▸ **Assigned task**: One number is the whole answer: how many lines of the records include "bold".

(Web page revision data)
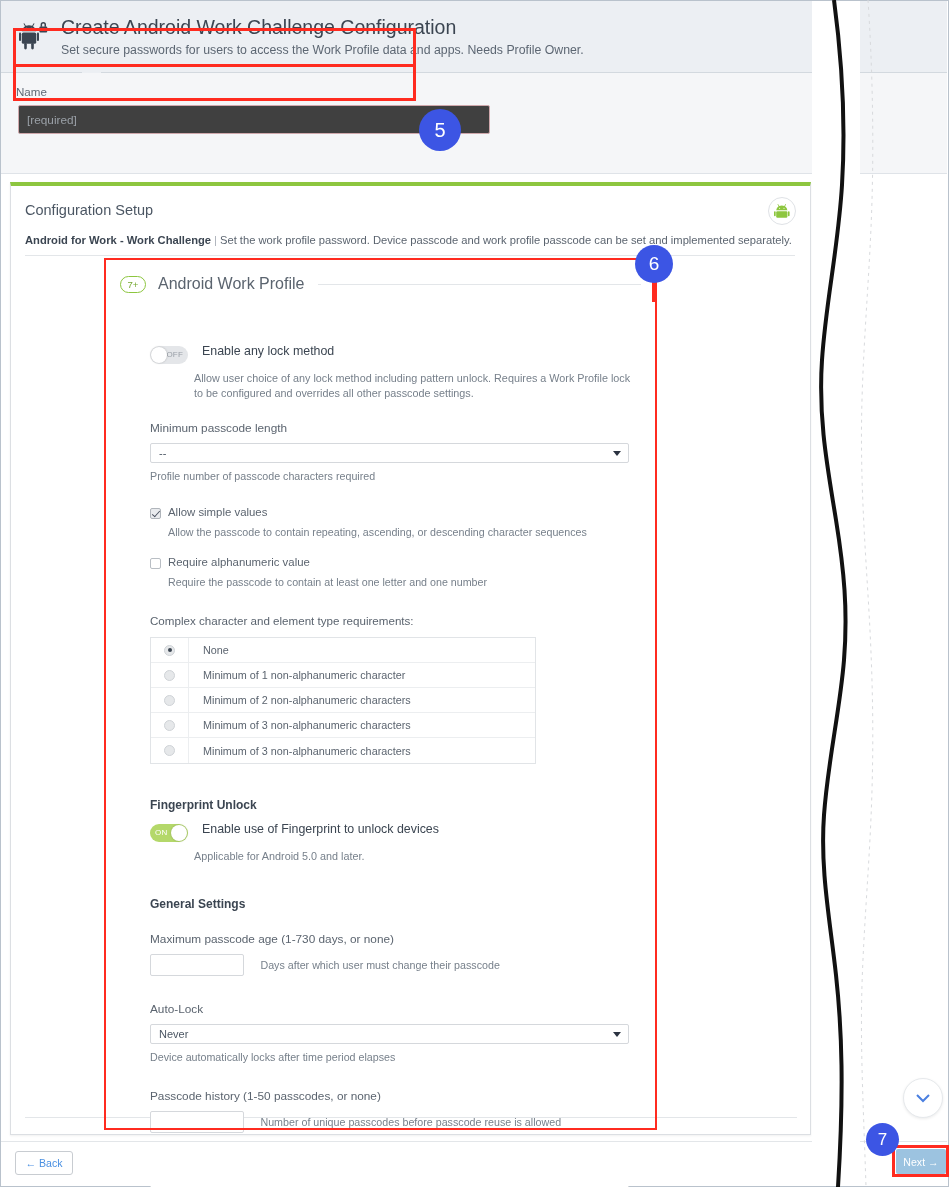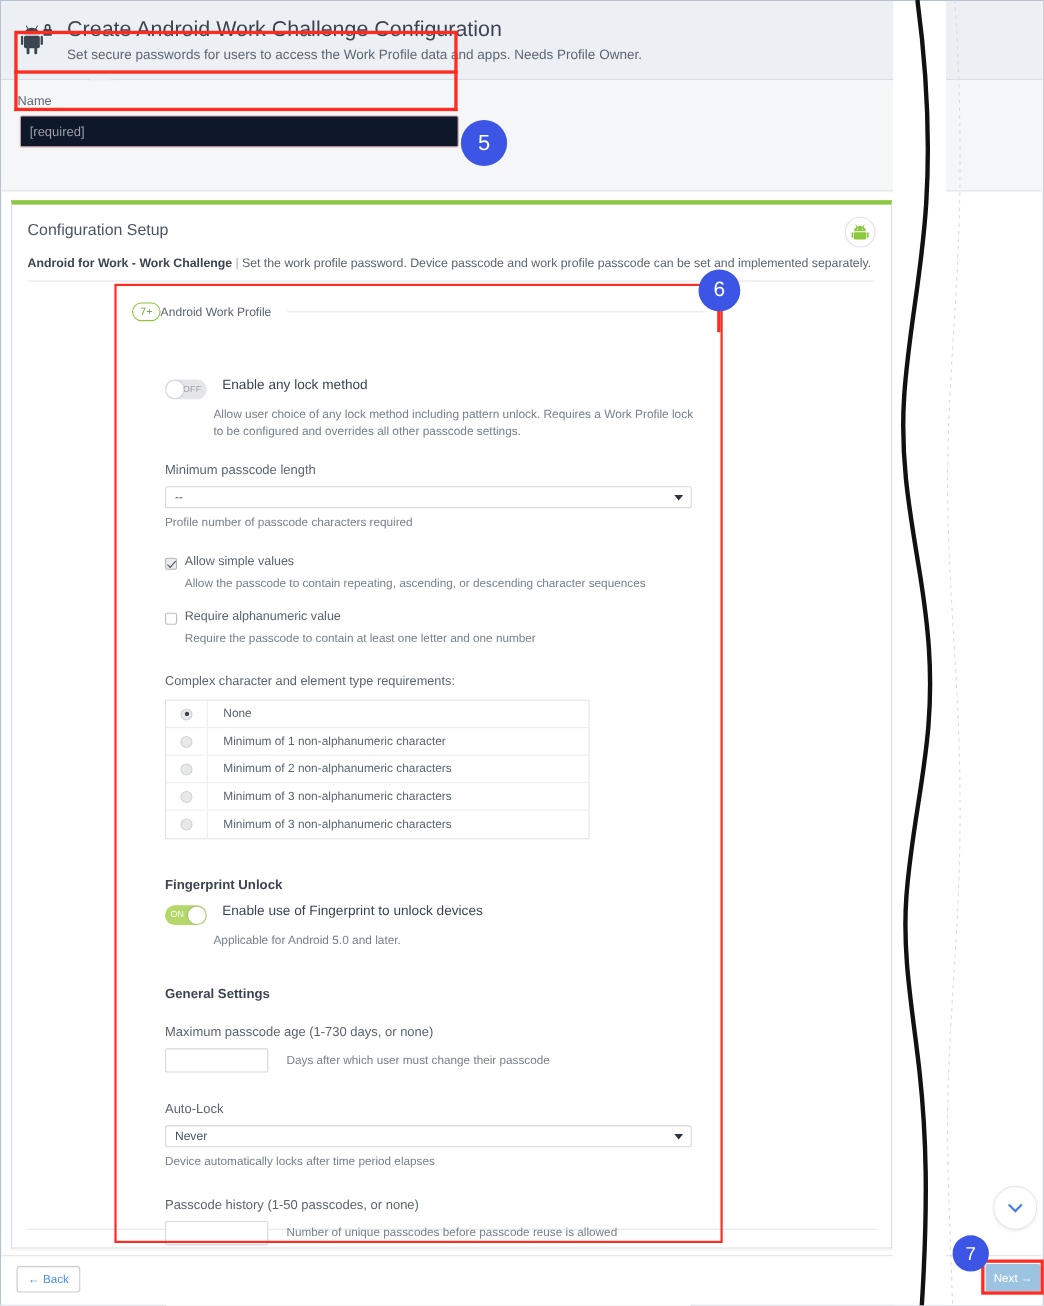--- a/index.html
+++ b/index.html
@@ -102,23 +102,23 @@
     position: absolute;
     left: 13px; top: 64px;
     width: 403px; height: 37px;
     border: 3px solid #ff2b20;
     border-top: none;
     pointer-events: none;
   }
   .name-input {
     position: absolute;
     left: 17px; top: 32px;
-    width: 399px; height: 29px;
+    width: 472px; height: 29px;
     border: 1px solid #cfa8ac;
-    background: #0f172a;
+    background: #404040;
     border-radius: 2px;
     font-family: "Liberation Sans", sans-serif;
     font-size: 11.8px;
     color: #8a8f96;
     padding: 0 8px;
     outline: none;
   }
   .name-input::placeholder { color: #9aa0a7; }
   .add-description {
     position: absolute;
@@ -218,22 +218,23 @@
   .ver-pill {
     width: 26px; height: 17px;
     border: 1px solid #8dc63f;
     border-radius: 9px;
     color: #76a832;
     font-size: 9.6px;
     display: flex; align-items: center; justify-content: center;
     flex: 0 0 26px;
   }
   .section-head-label {
-    font-size: 11px;
+    font-size: 16px;
     color: #5b646f;
+    margin-left: 12px;
     white-space: nowrap;
   }
   .section-head-rule {
     height: 1px;
     background: #e3e6e9;
     flex: 1 1 auto;
     margin-left: 14px;
     margin-right: 14px;
   }
 

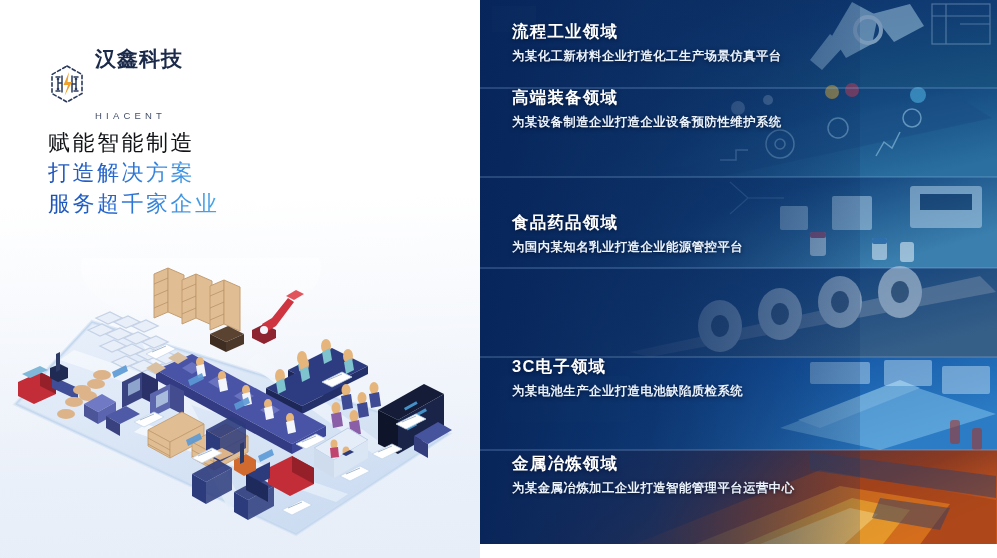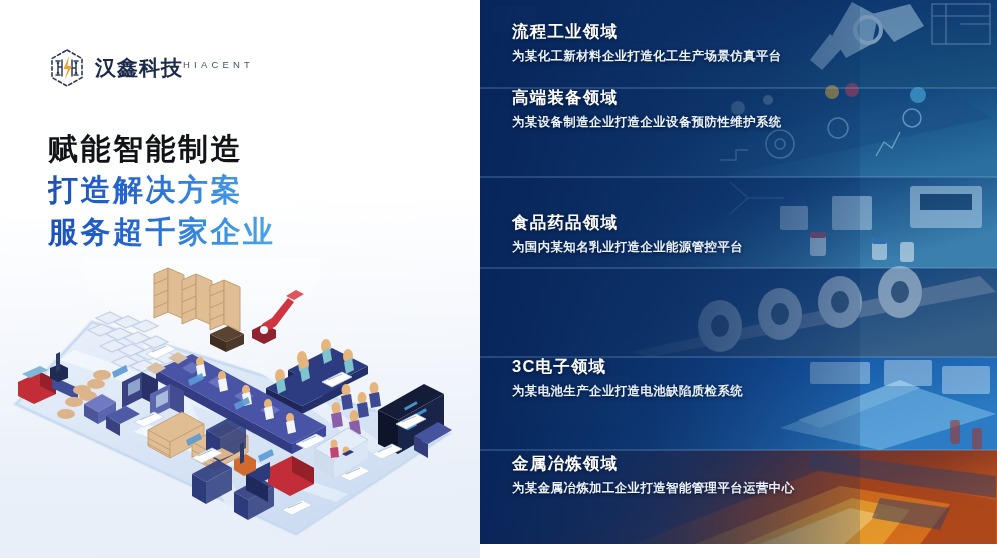--- a/index.html
+++ b/index.html
@@ -11,32 +11,32 @@
   .slide { position:relative; width:997px; height:558px; overflow:hidden; display:flex; }
 
   
   .left {
     position:relative; width:480px; height:558px; flex:0 0 480px;
     background:linear-gradient(178deg,#ffffff 0%,#ffffff 36%,#f4f7fc 62%,#eaf0f9 84%,#e8eef8 100%);
     overflow:hidden;
   }
   .logo-wrap { position:absolute; left:48px; top:48px; display:flex; align-items:center; gap:9px; }
   .logo-mark { width:38px; height:40px; flex:0 0 38px; }
-  .logo-text { display:flex; flex-direction:row; justify-content:center; }
+  .logo-text { display:flex; flex-direction:column; justify-content:center;gap:38px; }
   .logo-cn {
     font-size:21px; font-weight:700; color:#1b2a4a; letter-spacing:1px;
     line-height:1.05;
   }
   .logo-en {
     font-size:9.5px; font-weight:400; color:#45506b; letter-spacing:4.2px;
     margin-top:3px; line-height:1;
   }
 
   .headline { position:absolute; left:48px; top:128px; }
-  .hl-line { font-size:30px; font-weight:700; letter-spacing:2.5px; line-height:1.38; white-space:nowrap; }
+  .hl-line { font-size:22px; font-weight:400; letter-spacing:2.5px; line-height:1.38; white-space:nowrap; }
   .hl-1 { color:#111317; }
   .hl-2, .hl-3 {
     background:linear-gradient(97deg,#1b50b8 0%,#2567cf 38%,#3b8fe0 72%,#4aa6e8 100%);
     -webkit-background-clip:text; background-clip:text;
     -webkit-text-fill-color:transparent; color:#2567cf;
   }
 
   
   .factory { position:absolute; left:-4px; top:258px; width:486px; height:300px; }
 

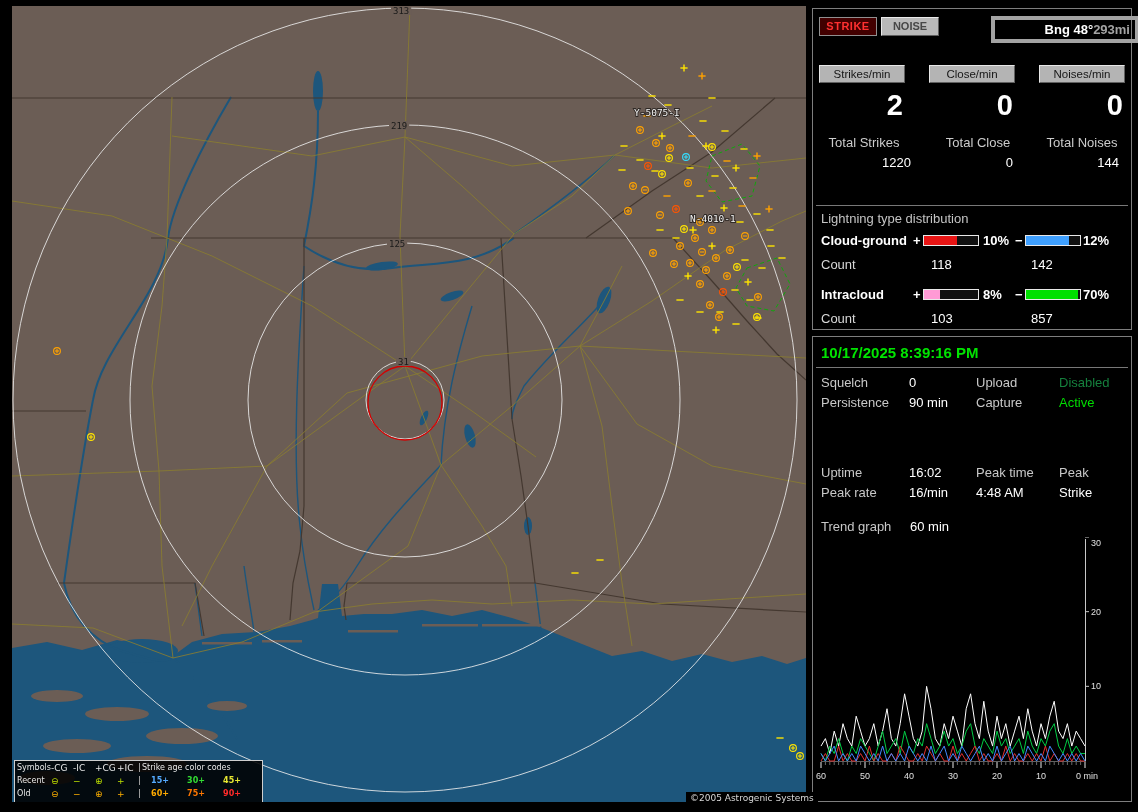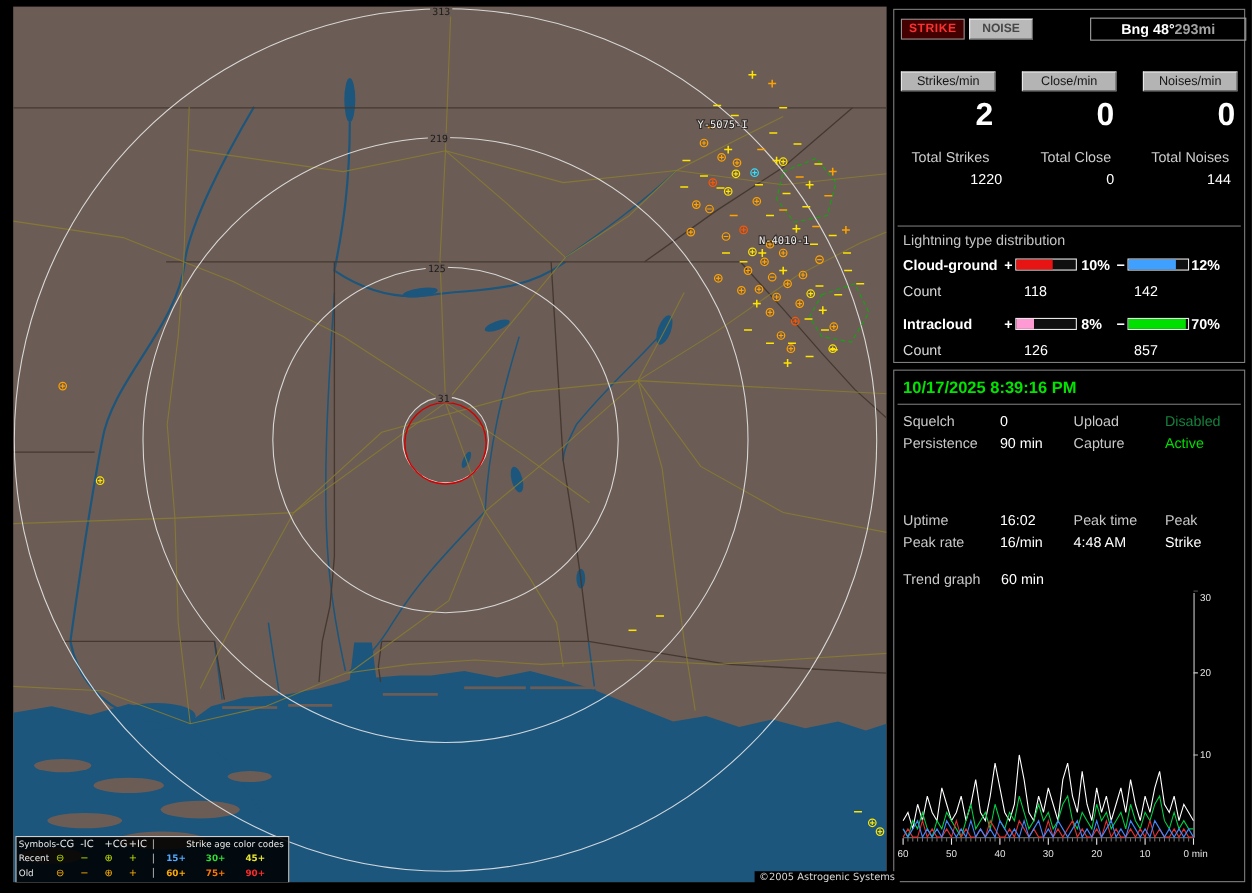--- a/index.html
+++ b/index.html
@@ -21,36 +21,36 @@
              font-size:9px;padding:1px 4px;z-index:6;font-family:"DejaVu Sans",sans-serif}
 
   
   #maplegend{position:absolute;left:2px;top:754px;width:247px;height:41px;
              background:rgba(0,0,0,.88);border:1px solid #cfcfcf;color:#e8e8e8;
              font-family:"DejaVu Sans",sans-serif;font-size:8px;z-index:5}
   .lgrow{display:flex;align-items:center;height:13px;padding:0 2px}
   .c-sym{width:34px}
   .c-g{width:22px;font-size:9px}
   .c-age{width:116px;border-left:1px solid #9a9a9a;padding-left:2px;display:flex}
-  .lg-agetitle{display:block;text-align:right;width:116px}
+  .lg-agetitle{display:block;text-align:left;width:116px}
   .c-age .age{width:36px;text-align:center;font-weight:bold}
   .glyphwrap{display:contents}
 
   
   #box1,#box2{position:absolute;left:812px;width:318px;background:#000;border:1px solid #7e7e7e}
   #box1{top:8px;height:320px}
   #box2{top:336px;height:464px}
 
   .btn{position:absolute;width:56px;height:17px;line-height:17px;text-align:center;
        font-size:11px;font-weight:bold;cursor:default}
   #strikebtn{left:6px;top:8px;background:#420000;color:#ff3030;border:1px solid #909090;letter-spacing:.5px}
   #noisebtn{left:68px;top:8px;background:#b9b9b9;color:#474747;border:1px solid;
             border-color:#eaeaea #5e5e5e #5e5e5e #eaeaea}
-  #bng{position:absolute;left:178px;top:7px;width:130px;height:19px;border:1px solid #a3a3a3;
-       display:flex;justify-content:center;align-items:center;padding:0 5px;
+  #bng{position:absolute;left:178px;top:7px;width:130px;height:19px;border:4px solid #a3a3a3;
+       display:flex;justify-content:flex-end;align-items:center;padding:0 5px;
        font-size:13px;font-weight:bold}
   #bng .l{color:#fff}
   #bng .r{color:#a3a3a3}
 
   .rplate{position:absolute;top:56px;width:84px;height:16px;line-height:16px;text-align:center;
           font-size:11.5px;color:#161616;background:#b4b4b4;border:1px solid;
           border-color:#e8e8e8 #606060 #606060 #e8e8e8}
   .rp1{left:6px}.rp2{left:116px}.rp3{left:226px}
   .bignum{position:absolute;top:80px;width:84px;text-align:right;font-size:29px;font-weight:bold;color:#fff}
   .bn1{left:6px}.bn2{left:116px}.bn3{left:226px}
@@ -655,21 +655,21 @@
       </span>
     <span class="pct q1">8%</span>
     <span class="sign p2">−</span>
     <span class="bar b2">
         <i style="width:97%;background:#00e000"></i>
       </span>
     <span class="pct q2">70%</span>
   </div>
   <div class="cnt" id="cnt2">
     <span class="cl">Count</span>
-    <span class="cv1">126</span>
+    <span class="cv1">103</span>
     <span class="cv2">857</span>
   </div>
 </div>
 
 <div id="box2">
   <div id="dt">10/17/2025 8:39:16 PM</div>
   <div id="sep2"></div>
 
   <div class="grid" id="statusgrid">
     <div class="grow">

▸ **Exercise response**: 4